The result of this examination was published at various points from the 1960s onwards in French, but will be most familiar to the Anglophone world in the form of The Sources of Christian Ethics, published in 1995, and the later The Pinckaers Reader: Renewing Thomistic Moral Theology. His influence, both implicit and explicit, may also be seen in the writings of Dominican moral theologians such as Michael Sherwin and Romanus Cessario, and undoubtedly John Paul II, in Veritatis Splendor, which sought to set moral theology on a new path, rooted in Scripture and tradition, and leaving behind the complex and ill‐fated forays into proportionalism and other such novel systems.

Given that Pinckaers was such an important figure – and given also that the desert period is far from over, and his importance still widely unrecognised ‐ it is especially welcome to find another of his works now available in English under the title Passions & Virtue. It is also of particular significance that it is a translation of his last written work, completed before his death in 2008, and eventually published as Passions et Vertu in 2009.

In the first two chapters, we are given a short and accessible introduction to the passions, as understood by Aquinas, which includes, as one would expect, references to his sources in Cicero, Augustine, and the Fathers. He is also aware here of Aquinas's limitations, seeing the importance of pity as a passion with firm gospel roots. What follows are chapters on love and hate, mercy and pity. Of note in the former is the short section on the difficulty of loving, which highlights the centrality of asceticism in correcting the excesses and deficiencies of passion in the matter of loving well and, in the latter, the section on the roots of the concept of mercy in the scriptures. We then have chapters that deal with desire and how it is shaped by concupiscence, how the virtue of hope shapes and directs the human emotion of hope to its proper end, and pleasure and delectatio, and how it differs from joy, and sadness and suffering. Again, Pinckaers picks out not only Aquinas's themes, but the wider resonances in the tradition, such as the Stoic views on apatheia. The last few chapters focus on virtue, but perhaps in an unexpected way. There is, for example a treatment of the virtue of humour, the virtue of silence, and the importance of rest and leisure. These chapters are an example of how easily moral theology can (and should) move seamlessly into the realm of spiritual theology and practical, useful material to shape the approach to the Christian life. Even the importance of sport, both as a part of a virtuous life and as in need of modification by virtue, is given space. The book finishes with a short treatise on prayer.

The work is brief, and printed in a small format. Each short chapter is divided into smaller sections, and given a subtitle.
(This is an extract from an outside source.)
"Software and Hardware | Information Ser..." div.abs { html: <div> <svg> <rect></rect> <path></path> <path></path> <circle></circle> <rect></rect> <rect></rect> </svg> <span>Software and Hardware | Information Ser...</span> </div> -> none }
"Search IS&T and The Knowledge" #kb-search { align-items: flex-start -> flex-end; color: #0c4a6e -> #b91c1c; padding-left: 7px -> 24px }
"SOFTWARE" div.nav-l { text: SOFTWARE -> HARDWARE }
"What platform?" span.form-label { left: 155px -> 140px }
This means that the work is read profitably in shorter sections, interspersed with longer periods of reflection on the content, keeping an eye on the overall thread of the book.

At times, the language is stilted, though it is hard to tell whether this is an issue of translation or an issue present in the original text. Nevertheless, it remains an important addition to the Pinckaers English‐language canon. One can hope that it will be read by a wider audience, and will serve as a means of introducing his other works to the uninitiated, and that his thought will become accepted as essential reading in seminaries and places where Catholic theology is taught and studied. To this end, the more material available in English the better.